Edit difference data:
· · · ·
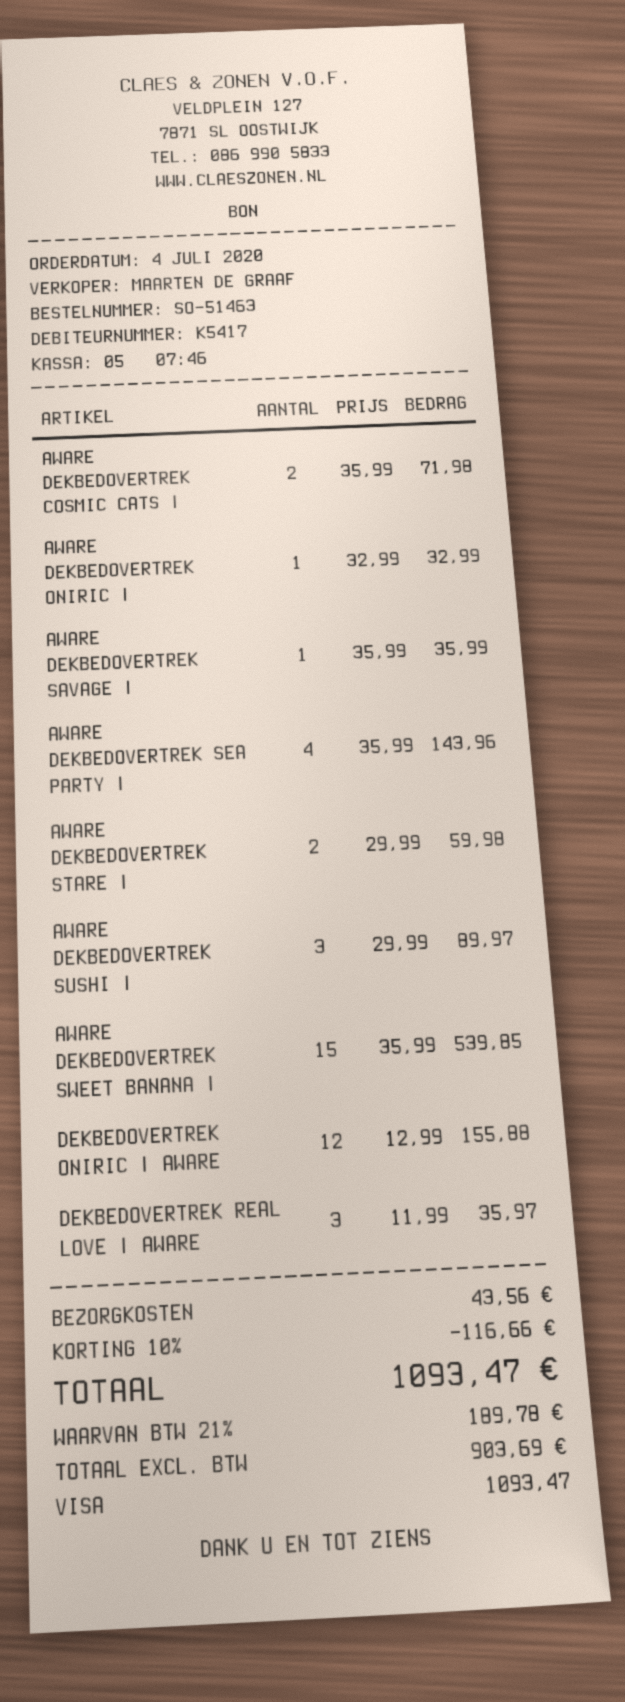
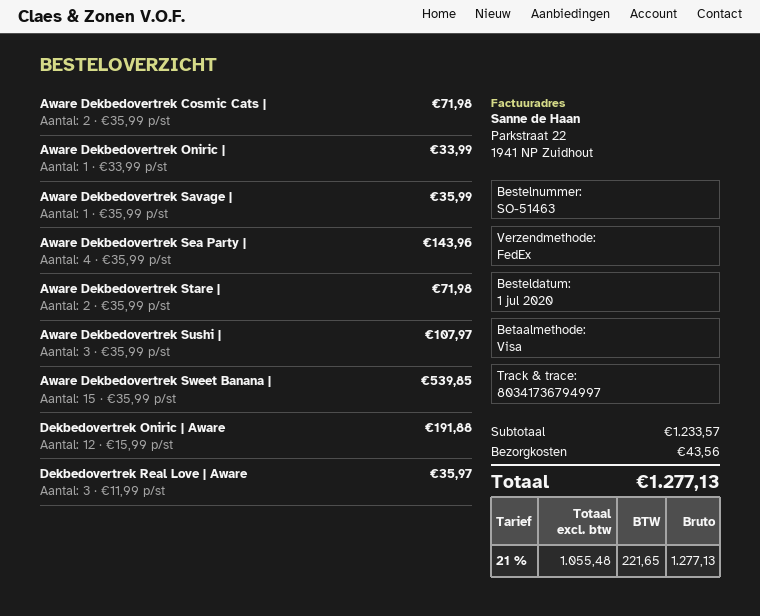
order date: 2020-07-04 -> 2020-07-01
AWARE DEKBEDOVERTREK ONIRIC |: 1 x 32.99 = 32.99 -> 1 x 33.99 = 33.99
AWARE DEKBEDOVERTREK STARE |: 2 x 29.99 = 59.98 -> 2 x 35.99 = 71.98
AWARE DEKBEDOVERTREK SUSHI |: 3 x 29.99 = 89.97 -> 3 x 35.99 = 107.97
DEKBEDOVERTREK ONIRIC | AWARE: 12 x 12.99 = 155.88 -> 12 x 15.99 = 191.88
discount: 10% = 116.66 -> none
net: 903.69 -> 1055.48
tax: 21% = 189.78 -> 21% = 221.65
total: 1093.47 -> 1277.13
· · · ·
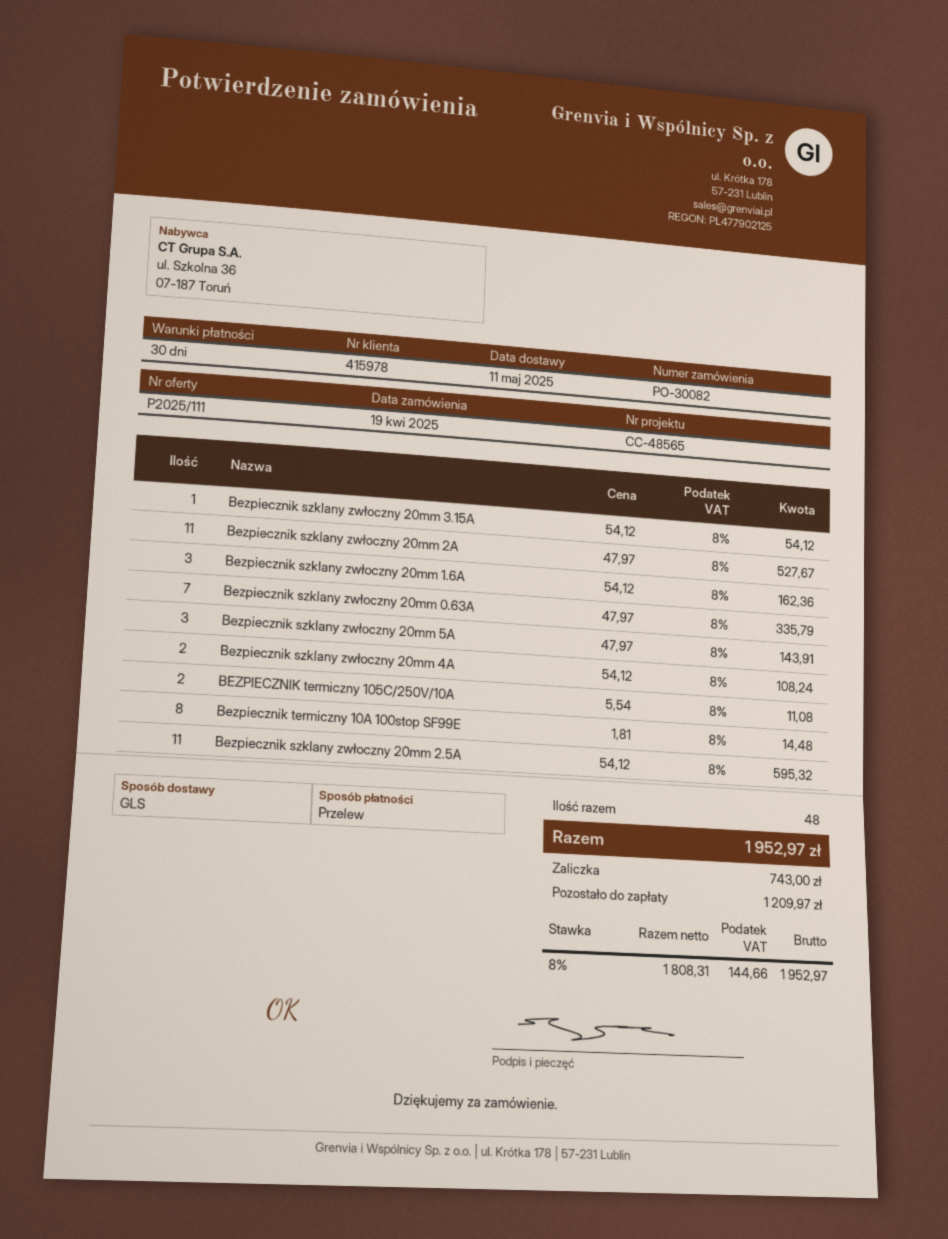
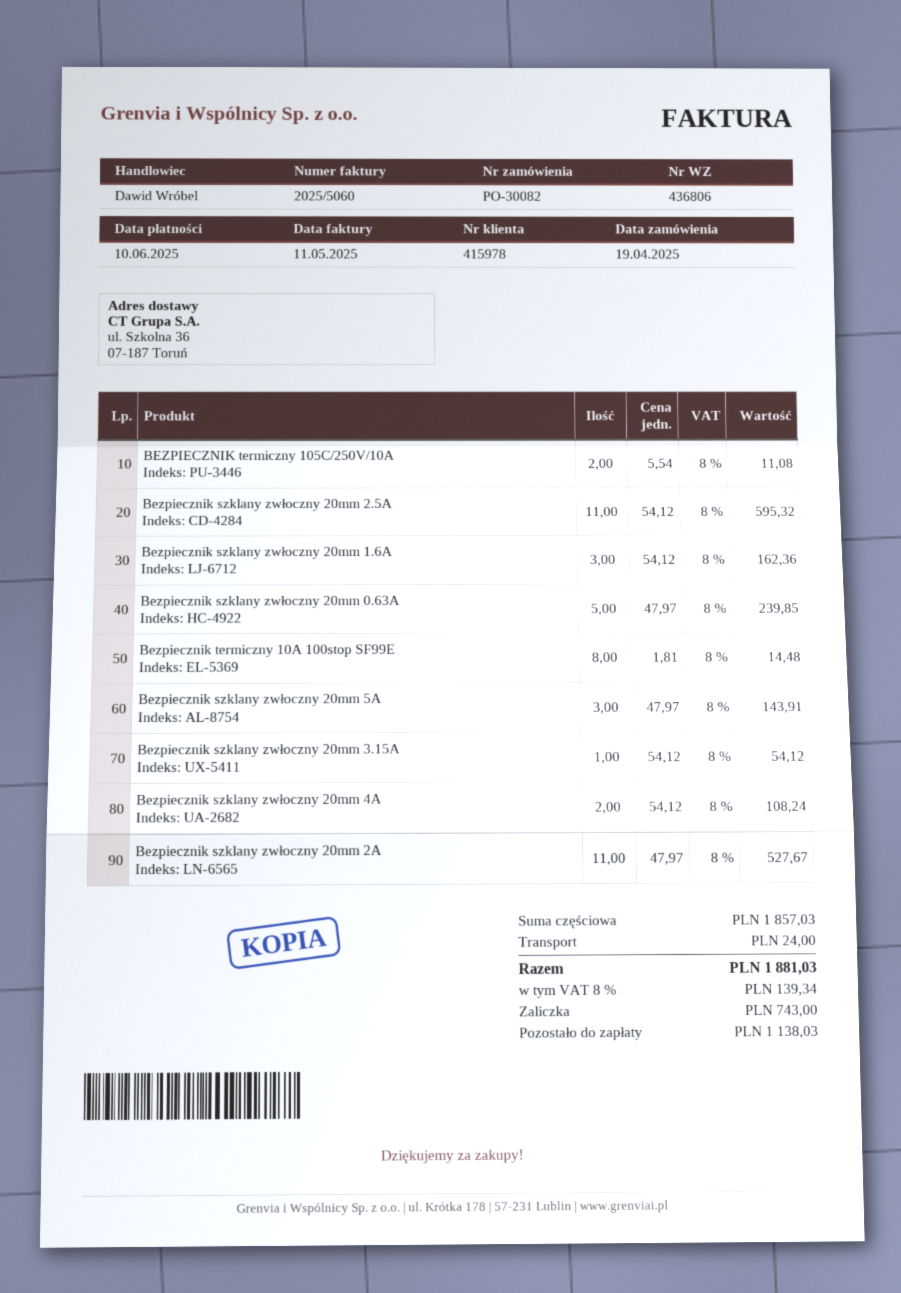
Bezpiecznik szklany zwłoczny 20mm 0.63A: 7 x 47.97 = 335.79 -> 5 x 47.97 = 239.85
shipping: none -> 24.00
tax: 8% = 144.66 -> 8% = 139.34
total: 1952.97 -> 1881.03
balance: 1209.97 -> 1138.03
· · · ·
**Exercise**
Look above for the line containing "order date: 2020-07-04 -> 2020-07-01" and the line containing "DEKBEDOVERTREK ONIRIC | AWARE: 12". Transcribe both, with the lines between them, exactly.

**Solved problem**
order date: 2020-07-04 -> 2020-07-01
AWARE DEKBEDOVERTREK ONIRIC |: 1 x 32.99 = 32.99 -> 1 x 33.99 = 33.99
AWARE DEKBEDOVERTREK STARE |: 2 x 29.99 = 59.98 -> 2 x 35.99 = 71.98
AWARE DEKBEDOVERTREK SUSHI |: 3 x 29.99 = 89.97 -> 3 x 35.99 = 107.97
DEKBEDOVERTREK ONIRIC | AWARE: 12 x 12.99 = 155.88 -> 12 x 15.99 = 191.88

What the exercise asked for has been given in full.